[PROBLEM TO SOLVE] Although the records include pictures, print only the rest, exactly as written.

━━━━━ LISTED ENTRIES

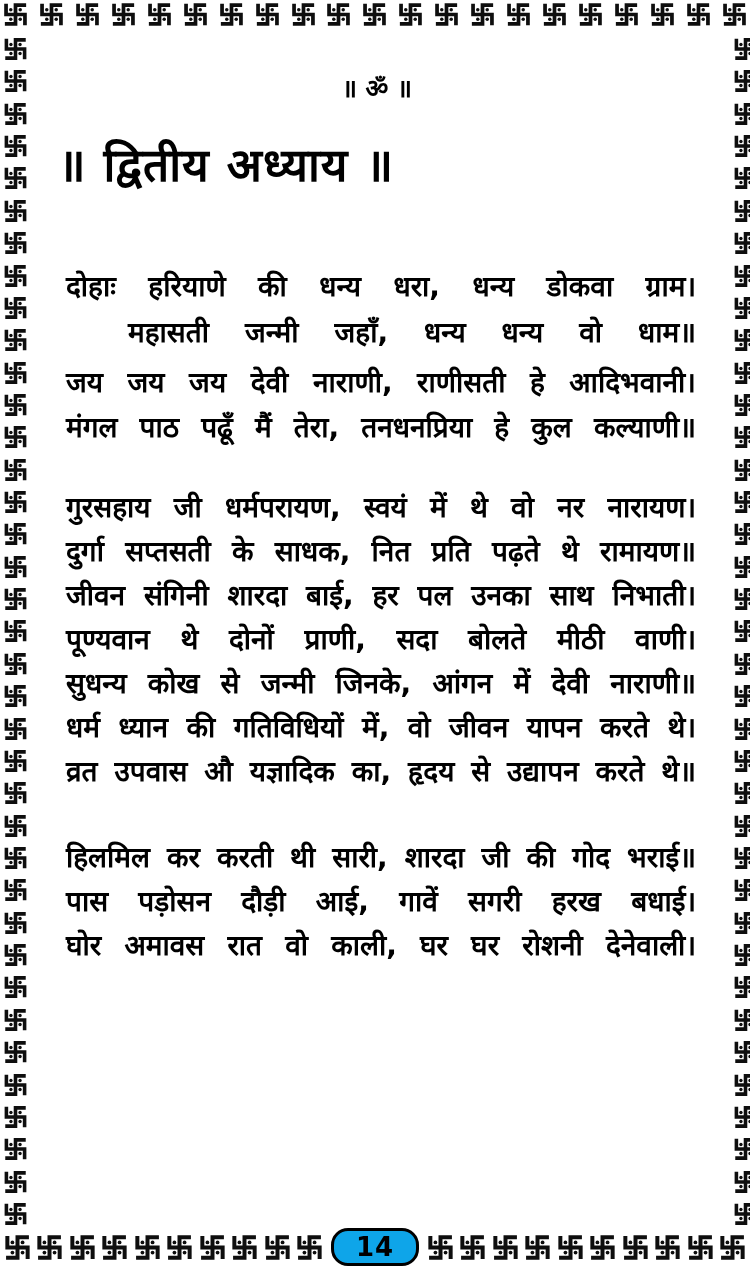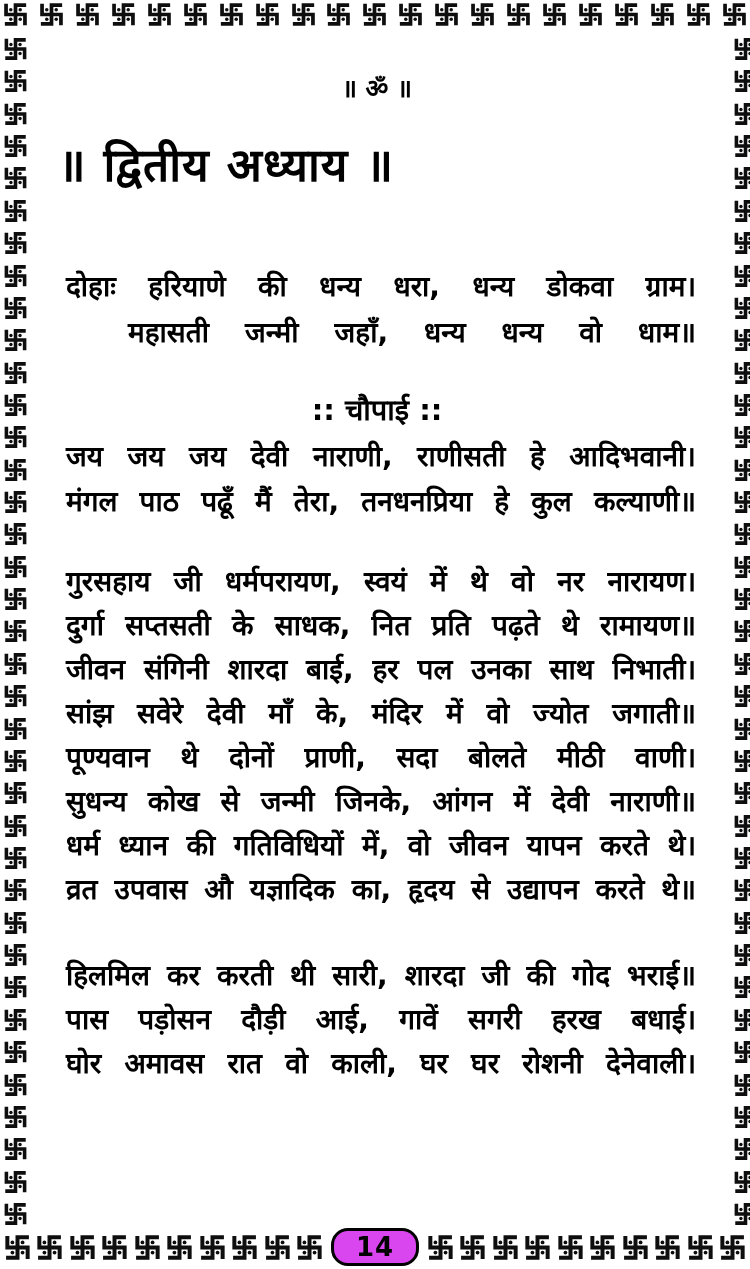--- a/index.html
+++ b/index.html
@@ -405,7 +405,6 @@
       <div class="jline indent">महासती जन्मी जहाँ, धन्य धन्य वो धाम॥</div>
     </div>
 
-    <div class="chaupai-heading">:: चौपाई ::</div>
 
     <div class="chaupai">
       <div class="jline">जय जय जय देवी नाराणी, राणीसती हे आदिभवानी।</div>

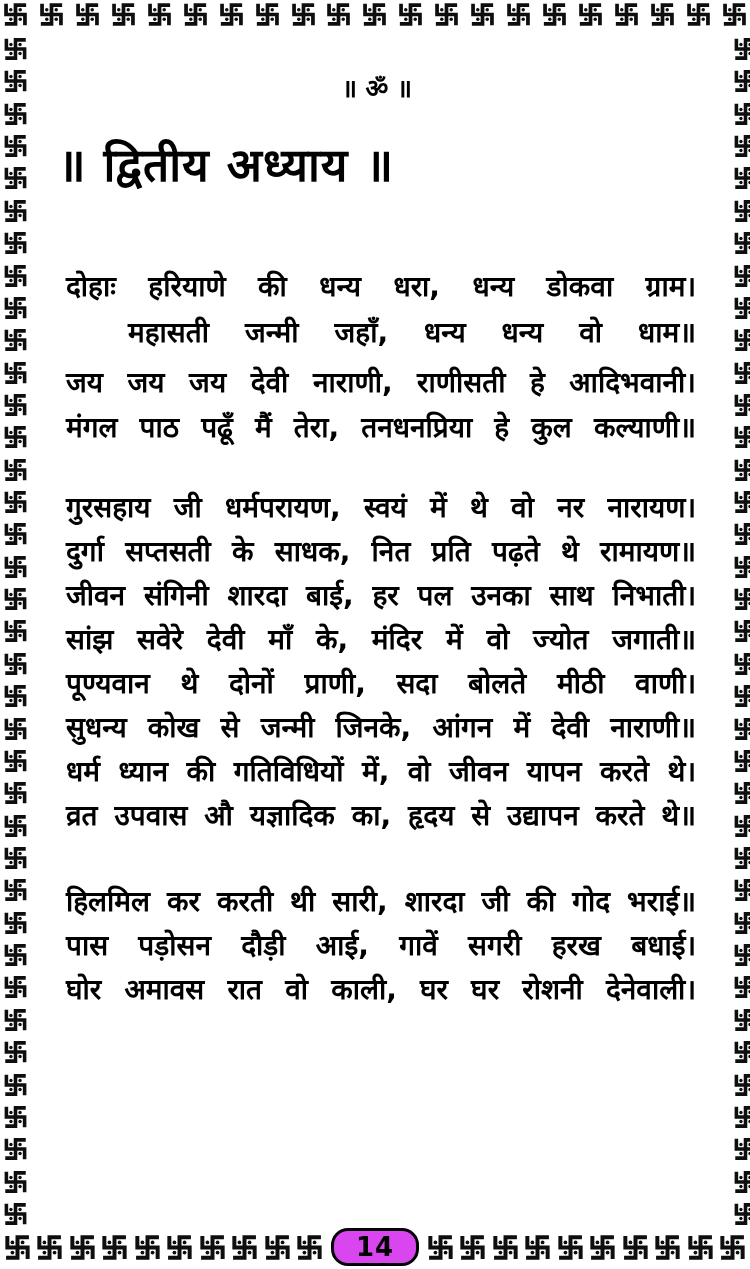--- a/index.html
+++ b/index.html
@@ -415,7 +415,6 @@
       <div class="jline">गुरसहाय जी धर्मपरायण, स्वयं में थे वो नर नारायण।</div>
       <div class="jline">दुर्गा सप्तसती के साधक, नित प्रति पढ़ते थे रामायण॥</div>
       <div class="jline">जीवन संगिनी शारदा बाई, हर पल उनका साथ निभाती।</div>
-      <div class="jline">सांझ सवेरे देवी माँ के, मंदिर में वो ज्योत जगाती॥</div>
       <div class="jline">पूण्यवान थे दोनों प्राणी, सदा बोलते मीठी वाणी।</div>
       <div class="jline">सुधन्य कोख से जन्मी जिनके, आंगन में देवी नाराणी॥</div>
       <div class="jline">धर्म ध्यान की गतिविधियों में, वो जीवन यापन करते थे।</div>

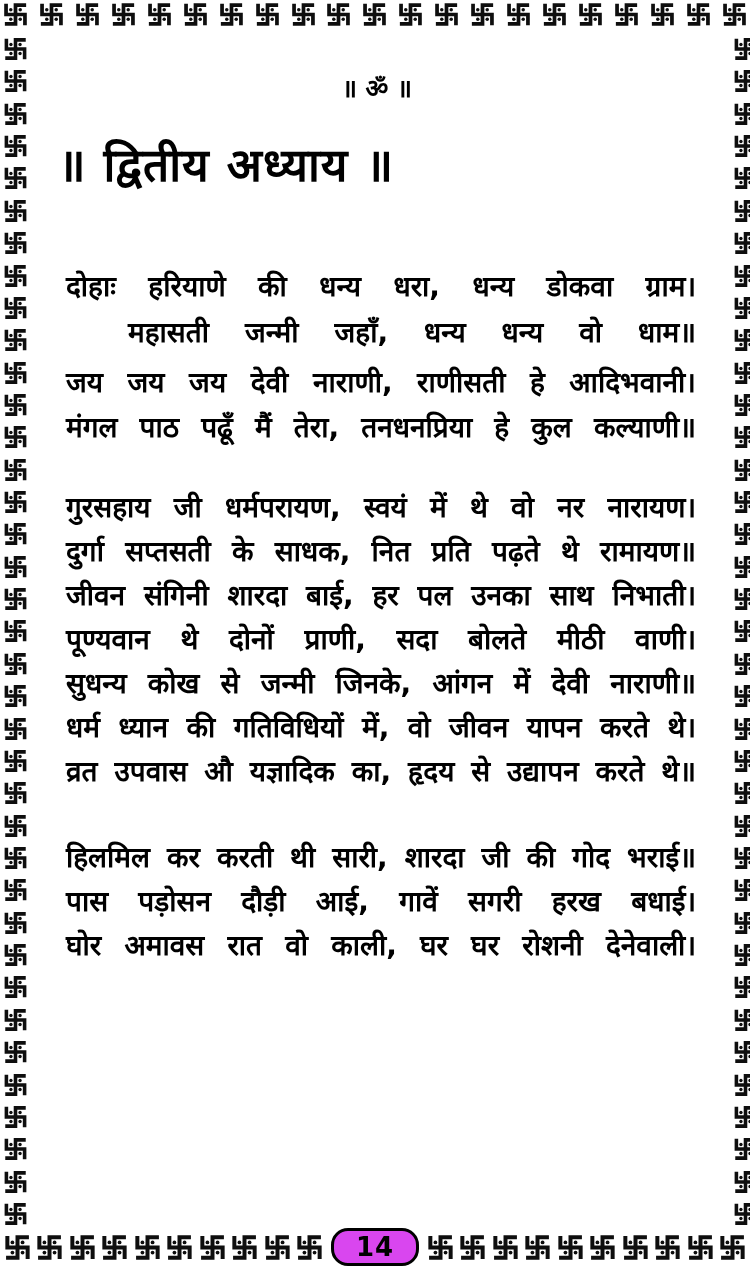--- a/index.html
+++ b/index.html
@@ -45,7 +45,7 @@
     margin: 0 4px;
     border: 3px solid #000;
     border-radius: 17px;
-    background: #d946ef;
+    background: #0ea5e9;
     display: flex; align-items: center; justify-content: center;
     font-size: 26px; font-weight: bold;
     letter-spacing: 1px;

━━━━━━━━━━

[ANSWER TO THE PROBLEM]
--- a/index.html
+++ b/index.html
@@ -405,7 +405,6 @@
       <div class="jline indent">महासती जन्मी जहाँ, धन्य धन्य वो धाम॥</div>
     </div>
 
-    <div class="chaupai-heading">:: चौपाई ::</div>
 
     <div class="chaupai">
       <div class="jline">जय जय जय देवी नाराणी, राणीसती हे आदिभवानी।</div>

--- a/index.html
+++ b/index.html
@@ -415,7 +415,6 @@
       <div class="jline">गुरसहाय जी धर्मपरायण, स्वयं में थे वो नर नारायण।</div>
       <div class="jline">दुर्गा सप्तसती के साधक, नित प्रति पढ़ते थे रामायण॥</div>
       <div class="jline">जीवन संगिनी शारदा बाई, हर पल उनका साथ निभाती।</div>
-      <div class="jline">सांझ सवेरे देवी माँ के, मंदिर में वो ज्योत जगाती॥</div>
       <div class="jline">पूण्यवान थे दोनों प्राणी, सदा बोलते मीठी वाणी।</div>
       <div class="jline">सुधन्य कोख से जन्मी जिनके, आंगन में देवी नाराणी॥</div>
       <div class="jline">धर्म ध्यान की गतिविधियों में, वो जीवन यापन करते थे।</div>

--- a/index.html
+++ b/index.html
@@ -45,7 +45,7 @@
     margin: 0 4px;
     border: 3px solid #000;
     border-radius: 17px;
-    background: #d946ef;
+    background: #0ea5e9;
     display: flex; align-items: center; justify-content: center;
     font-size: 26px; font-weight: bold;
     letter-spacing: 1px;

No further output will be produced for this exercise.